At UW Health, a QlikView Governance Dashboard is used to monitor the use of the program’s other dashboards. This serves as an important feedback loop for the members of QlikView Leadership Team and the Integrated Analytics Team that oversee the program.

Mercy uses a priority matrix and a scoring system to prioritize projects. But, because of the specific focus of their program, they spend several weeks working with the project sponsors to define the scope and refine the possible solutions before a project is finally ranked. Dr. Mathew: “Where we focus is on high value business problems that, historically, Mercy has struggled with or they know that it is super-high-value and we need to take it on. …  we prioritize based on a composite score of quality, service and cost savings.

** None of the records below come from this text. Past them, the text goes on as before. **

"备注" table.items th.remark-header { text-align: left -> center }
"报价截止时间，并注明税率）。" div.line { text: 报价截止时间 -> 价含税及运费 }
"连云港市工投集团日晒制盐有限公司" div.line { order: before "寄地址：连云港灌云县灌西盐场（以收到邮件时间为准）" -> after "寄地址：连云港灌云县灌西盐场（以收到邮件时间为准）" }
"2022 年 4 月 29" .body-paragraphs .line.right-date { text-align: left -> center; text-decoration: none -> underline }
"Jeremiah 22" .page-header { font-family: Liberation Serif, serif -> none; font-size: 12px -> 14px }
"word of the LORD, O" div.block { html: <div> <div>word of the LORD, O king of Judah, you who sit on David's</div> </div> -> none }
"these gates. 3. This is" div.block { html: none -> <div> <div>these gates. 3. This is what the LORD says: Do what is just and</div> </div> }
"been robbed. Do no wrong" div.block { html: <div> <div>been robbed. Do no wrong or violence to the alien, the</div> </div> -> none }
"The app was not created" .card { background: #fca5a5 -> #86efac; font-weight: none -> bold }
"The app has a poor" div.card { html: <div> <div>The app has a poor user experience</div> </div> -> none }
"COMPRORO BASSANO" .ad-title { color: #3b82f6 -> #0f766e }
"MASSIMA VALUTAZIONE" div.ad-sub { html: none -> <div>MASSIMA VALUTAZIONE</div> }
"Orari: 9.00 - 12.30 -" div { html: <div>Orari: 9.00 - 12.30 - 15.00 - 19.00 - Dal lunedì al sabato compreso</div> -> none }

Anne Arundel Medical Center’s Data Stewardship Council is chaired by a physician and has strong nursing and physician representation that reflects the program’s solid clinical focus. Ms. Baldwin describes the governance challenge this way, “One of the things that is critical for governance to look at is balancing how we want to use our valuable-but-limited analytics resources. You can spend it clearing the decks of low hanging fruit, which can feel satisfying, but is often unproductive. Or you can take valuable resources and actually determine how do I get the bigger stuff done …which may take longer, but has a better payoff.”

Data Governance Should Not Be an Afterthought

Like most healthcare organizations across the country, the majority of the analytics programs described here describe their data governance process as a work in progress. Dr. Flood went so far as to identify the need for strong data governance as one of her top three lessons learned stating, “Data governance is often an afterthought. It should be a top priority. The lack of strong data governance is one of the biggest road blocks to ensuring consistency across dashboards.”